What needs to be done: Each record below should be output verbatim, without pictures.

Listed entries:
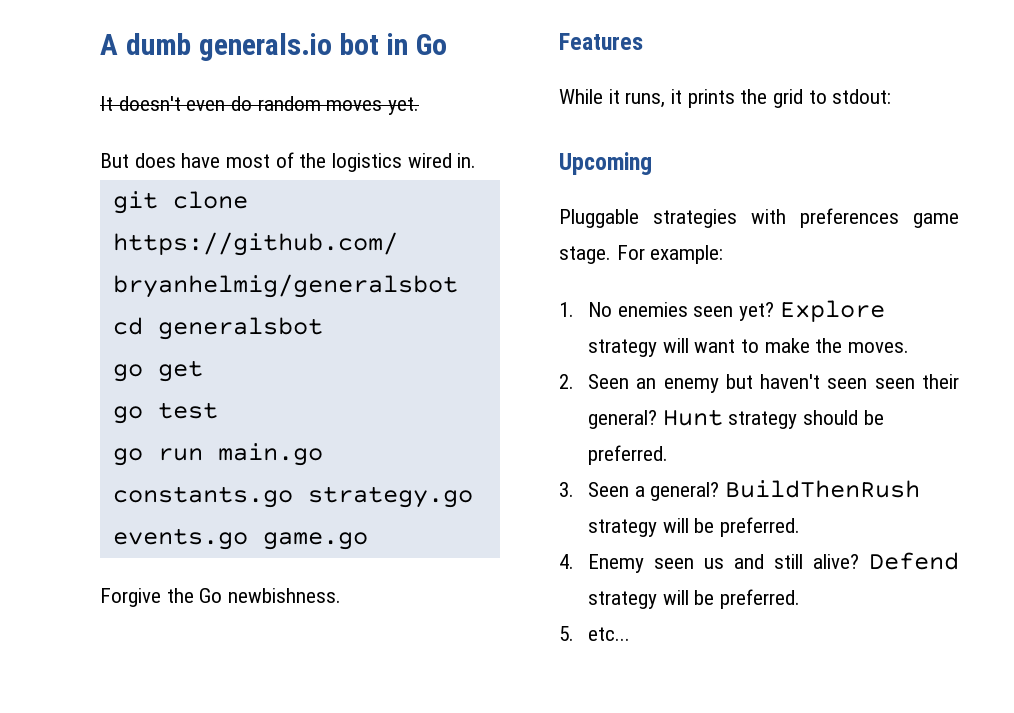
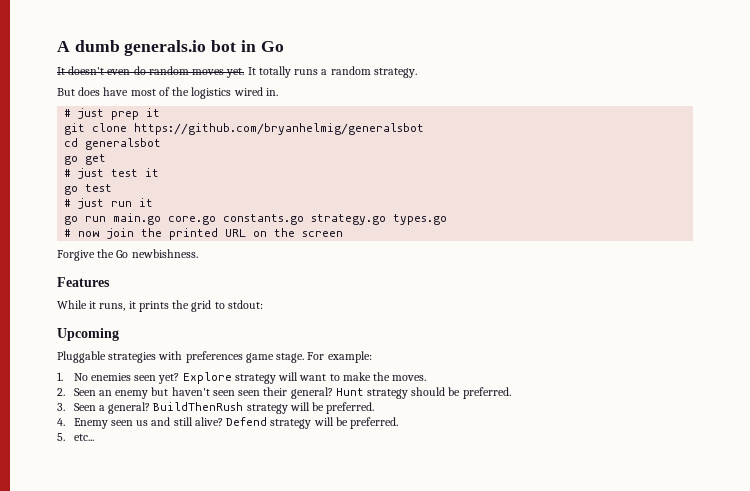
+ It totally runs a random strategy.
+ # just prep it
+ # just test it
  go test
+ # just run it
- go run main.go constants.go strategy.go events.go game.go
+ go run main.go core.go constants.go strategy.go types.go
+ # now join the printed URL on the screen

Written reply:
+ It totally runs a random strategy.
+ # just prep it
+ # just test it
  go test
+ # just run it
- go run main.go constants.go strategy.go events.go game.go
+ go run main.go core.go constants.go strategy.go types.go
+ # now join the printed URL on the screen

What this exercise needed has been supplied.